MIT Physicists Formed Quantum Tornadoes by Spinning Ultra-Cold Atoms

The experiment documented what happens when atoms cross from classical physics to quantum behaviors

An image of spinning sodium atoms entering a state of quantum physics after first being in a state of classical physics
Reseachers observed sodium atoms breaking up into crystal particles that resemble tornado-like structures after entering a quantum state. Mukherjee et al, Nature, 2022

MIT researchers have now observed peculiar and eerie quantum mechanics in a twirling, fluid column of ultra-cold sodium atoms, Science Alert's Tessa Koumoundouros reports. As the particles shifted from being influenced by classical physics to quantum physics, the particles were observed spinning in a tornado-like structure.

The study, published this month in Nature, is the first direct documentation of the evolution of a rapidly-rotating quantum gas, Jennifer Chu explains in an MIT statement. MIT physicist Martin Zwierlein explains it is sort of similar to the way Earth's rotation spins up weather patterns.

“The Coriolis effect that explains Earth’s rotational effect is similar to the Lorentz force that explains how charged particles behave in a magnetic field,” Zwierlein says in a statement. “Even in classical physics, this gives rise to intriguing pattern formation, like clouds wrapping around the Earth in beautiful spiral motions. And now we can study this in the quantum world.”

On a quantum level, atoms behave differently because their interactions with each other hold more influence and power than the energy of their movements, per Science Alert. Scientists observed the tornado-like behavior after trapping and spinning a cloud of one million sodium atoms using lasers and electromagnets at 100 rotations per second. The team also cooled the particles to near absolute zero and eliminated any other interference to see what happens when quantum effects overrule classical physics.

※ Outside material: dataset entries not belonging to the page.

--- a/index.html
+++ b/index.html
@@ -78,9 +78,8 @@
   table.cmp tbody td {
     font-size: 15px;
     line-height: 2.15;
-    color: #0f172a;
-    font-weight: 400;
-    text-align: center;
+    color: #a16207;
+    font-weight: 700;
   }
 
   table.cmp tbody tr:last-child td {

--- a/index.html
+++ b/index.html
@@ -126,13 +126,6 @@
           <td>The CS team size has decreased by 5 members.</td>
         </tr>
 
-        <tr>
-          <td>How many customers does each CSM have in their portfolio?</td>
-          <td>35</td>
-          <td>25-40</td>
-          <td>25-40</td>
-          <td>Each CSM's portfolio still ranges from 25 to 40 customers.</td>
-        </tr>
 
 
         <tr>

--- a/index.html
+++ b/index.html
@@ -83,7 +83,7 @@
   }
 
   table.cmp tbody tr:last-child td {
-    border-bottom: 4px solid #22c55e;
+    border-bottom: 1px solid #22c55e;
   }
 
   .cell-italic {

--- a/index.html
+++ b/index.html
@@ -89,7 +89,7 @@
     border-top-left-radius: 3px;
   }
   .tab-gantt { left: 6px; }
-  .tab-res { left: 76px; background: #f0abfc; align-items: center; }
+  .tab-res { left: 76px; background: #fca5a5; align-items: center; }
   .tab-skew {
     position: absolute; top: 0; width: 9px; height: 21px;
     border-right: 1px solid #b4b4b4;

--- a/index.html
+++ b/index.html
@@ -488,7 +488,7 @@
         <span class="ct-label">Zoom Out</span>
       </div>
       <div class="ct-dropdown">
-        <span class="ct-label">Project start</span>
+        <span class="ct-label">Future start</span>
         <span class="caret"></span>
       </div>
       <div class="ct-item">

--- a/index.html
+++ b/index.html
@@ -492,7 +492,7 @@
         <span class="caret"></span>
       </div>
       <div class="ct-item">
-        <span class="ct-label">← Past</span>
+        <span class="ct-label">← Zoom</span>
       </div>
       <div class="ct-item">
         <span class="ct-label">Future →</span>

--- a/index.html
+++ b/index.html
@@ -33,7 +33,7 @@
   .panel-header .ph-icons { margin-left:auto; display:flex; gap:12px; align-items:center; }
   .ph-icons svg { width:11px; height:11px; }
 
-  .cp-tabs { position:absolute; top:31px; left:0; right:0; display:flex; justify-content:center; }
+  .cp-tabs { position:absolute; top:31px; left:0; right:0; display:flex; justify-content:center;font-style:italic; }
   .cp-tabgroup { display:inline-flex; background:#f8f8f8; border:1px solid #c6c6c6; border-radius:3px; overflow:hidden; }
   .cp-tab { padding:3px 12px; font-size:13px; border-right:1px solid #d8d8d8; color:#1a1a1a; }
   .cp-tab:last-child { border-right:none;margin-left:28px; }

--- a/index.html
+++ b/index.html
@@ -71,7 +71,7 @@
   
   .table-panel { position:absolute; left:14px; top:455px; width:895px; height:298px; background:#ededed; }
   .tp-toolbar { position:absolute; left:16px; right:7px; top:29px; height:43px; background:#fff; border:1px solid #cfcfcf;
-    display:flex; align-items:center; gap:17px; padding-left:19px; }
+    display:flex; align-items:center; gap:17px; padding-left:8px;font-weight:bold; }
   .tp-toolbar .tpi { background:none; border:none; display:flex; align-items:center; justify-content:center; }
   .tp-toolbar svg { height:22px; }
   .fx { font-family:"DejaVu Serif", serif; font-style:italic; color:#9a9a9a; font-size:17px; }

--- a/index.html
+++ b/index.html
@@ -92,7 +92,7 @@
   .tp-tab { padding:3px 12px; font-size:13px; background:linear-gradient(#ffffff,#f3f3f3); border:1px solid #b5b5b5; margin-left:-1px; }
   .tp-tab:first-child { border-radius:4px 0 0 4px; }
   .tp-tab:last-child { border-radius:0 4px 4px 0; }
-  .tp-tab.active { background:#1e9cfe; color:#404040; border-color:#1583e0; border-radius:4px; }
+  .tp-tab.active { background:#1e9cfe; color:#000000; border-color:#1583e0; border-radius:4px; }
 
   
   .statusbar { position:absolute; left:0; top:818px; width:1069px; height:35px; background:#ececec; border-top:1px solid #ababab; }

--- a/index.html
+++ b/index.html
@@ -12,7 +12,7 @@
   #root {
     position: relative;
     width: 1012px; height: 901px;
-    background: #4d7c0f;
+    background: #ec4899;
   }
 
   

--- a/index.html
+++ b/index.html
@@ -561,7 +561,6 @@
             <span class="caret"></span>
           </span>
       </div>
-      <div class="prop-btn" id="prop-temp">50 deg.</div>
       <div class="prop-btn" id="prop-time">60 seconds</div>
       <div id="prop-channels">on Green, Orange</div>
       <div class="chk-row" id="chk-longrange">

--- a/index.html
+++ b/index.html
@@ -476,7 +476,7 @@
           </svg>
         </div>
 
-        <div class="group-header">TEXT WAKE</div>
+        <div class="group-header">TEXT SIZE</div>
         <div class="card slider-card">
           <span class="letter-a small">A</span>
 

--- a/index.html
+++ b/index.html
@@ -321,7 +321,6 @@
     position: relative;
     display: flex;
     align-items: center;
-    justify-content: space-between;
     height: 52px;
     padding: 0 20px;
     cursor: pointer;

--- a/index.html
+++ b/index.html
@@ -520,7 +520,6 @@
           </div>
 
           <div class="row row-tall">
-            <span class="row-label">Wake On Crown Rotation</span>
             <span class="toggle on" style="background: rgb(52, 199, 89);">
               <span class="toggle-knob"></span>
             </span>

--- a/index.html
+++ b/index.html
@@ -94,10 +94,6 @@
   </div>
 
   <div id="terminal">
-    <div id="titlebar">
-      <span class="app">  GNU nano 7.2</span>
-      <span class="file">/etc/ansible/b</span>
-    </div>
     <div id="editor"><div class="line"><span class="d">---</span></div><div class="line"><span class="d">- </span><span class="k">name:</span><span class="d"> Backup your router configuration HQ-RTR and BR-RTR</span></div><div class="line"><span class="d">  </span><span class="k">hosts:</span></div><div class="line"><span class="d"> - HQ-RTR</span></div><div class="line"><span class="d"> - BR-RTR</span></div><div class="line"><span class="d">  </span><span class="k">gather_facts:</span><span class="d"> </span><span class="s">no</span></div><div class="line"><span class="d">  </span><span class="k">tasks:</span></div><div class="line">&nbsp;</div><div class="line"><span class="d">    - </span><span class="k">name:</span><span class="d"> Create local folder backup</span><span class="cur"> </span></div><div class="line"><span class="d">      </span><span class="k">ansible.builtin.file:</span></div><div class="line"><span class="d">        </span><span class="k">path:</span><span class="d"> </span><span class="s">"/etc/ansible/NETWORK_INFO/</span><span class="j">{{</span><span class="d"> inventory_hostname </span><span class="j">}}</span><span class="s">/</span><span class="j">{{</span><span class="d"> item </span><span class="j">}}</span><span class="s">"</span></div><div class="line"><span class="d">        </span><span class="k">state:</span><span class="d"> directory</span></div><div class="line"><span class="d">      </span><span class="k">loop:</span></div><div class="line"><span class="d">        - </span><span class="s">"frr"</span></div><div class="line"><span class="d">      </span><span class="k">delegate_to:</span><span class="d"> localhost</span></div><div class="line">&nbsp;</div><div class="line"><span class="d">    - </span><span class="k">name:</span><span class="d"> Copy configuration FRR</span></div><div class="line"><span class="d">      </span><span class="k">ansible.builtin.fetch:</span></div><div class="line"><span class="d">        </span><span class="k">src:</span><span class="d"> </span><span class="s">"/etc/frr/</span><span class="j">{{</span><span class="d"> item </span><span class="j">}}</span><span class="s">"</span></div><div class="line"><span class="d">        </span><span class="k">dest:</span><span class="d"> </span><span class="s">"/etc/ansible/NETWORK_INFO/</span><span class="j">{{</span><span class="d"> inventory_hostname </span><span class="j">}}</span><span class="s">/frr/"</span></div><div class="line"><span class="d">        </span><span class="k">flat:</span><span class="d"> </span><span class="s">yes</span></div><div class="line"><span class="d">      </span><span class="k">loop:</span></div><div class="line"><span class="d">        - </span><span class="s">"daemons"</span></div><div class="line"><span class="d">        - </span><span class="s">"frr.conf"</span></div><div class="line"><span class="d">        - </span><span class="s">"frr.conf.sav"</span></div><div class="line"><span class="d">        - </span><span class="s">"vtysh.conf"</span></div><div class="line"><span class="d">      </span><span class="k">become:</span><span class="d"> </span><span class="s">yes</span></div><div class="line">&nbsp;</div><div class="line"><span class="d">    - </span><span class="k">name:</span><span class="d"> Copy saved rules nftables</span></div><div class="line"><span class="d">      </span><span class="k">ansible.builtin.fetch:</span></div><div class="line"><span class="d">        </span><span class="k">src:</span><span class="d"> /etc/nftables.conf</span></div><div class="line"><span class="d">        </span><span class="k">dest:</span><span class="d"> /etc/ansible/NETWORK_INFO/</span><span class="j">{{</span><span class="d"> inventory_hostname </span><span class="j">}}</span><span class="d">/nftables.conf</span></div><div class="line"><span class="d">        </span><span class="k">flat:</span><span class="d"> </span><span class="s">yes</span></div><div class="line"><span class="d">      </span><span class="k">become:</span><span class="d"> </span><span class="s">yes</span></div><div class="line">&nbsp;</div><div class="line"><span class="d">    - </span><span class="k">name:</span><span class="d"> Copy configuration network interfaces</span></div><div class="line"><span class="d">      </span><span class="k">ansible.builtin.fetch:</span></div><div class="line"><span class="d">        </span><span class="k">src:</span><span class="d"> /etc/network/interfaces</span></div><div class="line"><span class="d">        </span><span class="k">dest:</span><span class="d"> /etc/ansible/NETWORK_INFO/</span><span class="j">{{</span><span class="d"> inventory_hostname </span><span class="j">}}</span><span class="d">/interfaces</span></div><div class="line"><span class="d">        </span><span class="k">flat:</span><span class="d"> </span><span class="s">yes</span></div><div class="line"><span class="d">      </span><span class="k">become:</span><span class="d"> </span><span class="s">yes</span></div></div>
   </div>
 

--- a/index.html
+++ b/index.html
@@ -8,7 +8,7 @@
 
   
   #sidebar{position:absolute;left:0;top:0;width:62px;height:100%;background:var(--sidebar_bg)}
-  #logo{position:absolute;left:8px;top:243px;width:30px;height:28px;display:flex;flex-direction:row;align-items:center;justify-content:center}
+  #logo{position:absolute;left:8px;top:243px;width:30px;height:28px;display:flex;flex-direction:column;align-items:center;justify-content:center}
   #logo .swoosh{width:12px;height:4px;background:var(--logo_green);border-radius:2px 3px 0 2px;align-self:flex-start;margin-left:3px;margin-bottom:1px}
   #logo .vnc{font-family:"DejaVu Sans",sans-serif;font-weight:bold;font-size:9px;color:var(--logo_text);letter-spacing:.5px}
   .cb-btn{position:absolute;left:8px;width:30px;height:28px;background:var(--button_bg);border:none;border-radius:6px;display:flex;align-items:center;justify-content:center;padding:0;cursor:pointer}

In previous experiments called Bose-Einstein condensates, physicists have observed gas spin into a long, thin, needle-like structure that could be described mathematically as a single quantum mechanical entity—despite being made up of many particles influencing each other's movement, Science Alert reports. As the gas continued to spin, the research team caught the moment when the needle-like structure gave in to quantum instability. 

In the quantum world, fluid reaches a limit of how thin it can get before reaching instability. But in classical physics, cigarette smoke, for example, gets thinner and thinner until appearing to vanish into nothingness, explains MIT physicist and study author Richard Fletcher in a statement. But Fletcher and his team demonstrated what happens when the limits of classical physics are suppressed and pushed beyond this state to see how the needle-like matter would behave once it entered a quantum state. The spinning needle started to waver, corkscrew, and then finally broke into even tinier tornadoes made of quantum crystals, the statement reports. 

"This evolution connects to the idea of how a butterfly in China can create a storm here, due to instabilities that set off turbulence," Zwierlein explains in a statement. "Here, we have quantum weather: The fluid, just from its quantum instabilities, fragments into this crystalline structure of smaller clouds and vortices. And it's a breakthrough to be able to see these quantum effects directly."

The crystallization indicated that the gas was undergoing evolution from being in a classical world of physics to a quantum one. How the spinning atoms changed is similar to how Earth's rotations spin up weather patterns, explains Zwierlein in a statement. In the image, dark spots between the crystals show where counterflow occurs, Science Alert reports. 

While crystal solids usually are composed of atoms arranged in a symmetrical, ridged, and repeating structure—similar to the types of crystals electrons produce known as Wigner crystals. These types of crystals can fluctuate and remain in a fixed shape, like water turning to ice. The teams' cloud of atoms was shaped into quantum mini tornadoes because they made the particles behave like electrons in a magnetic field. 

"We thought, let's get these cold atoms to behave as if they were electrons in a magnetic field, but that we could control precisely," Zwierlein said in a statement. "Then we can visualize what individual atoms are doing and see if they obey the same quantum mechanical physics."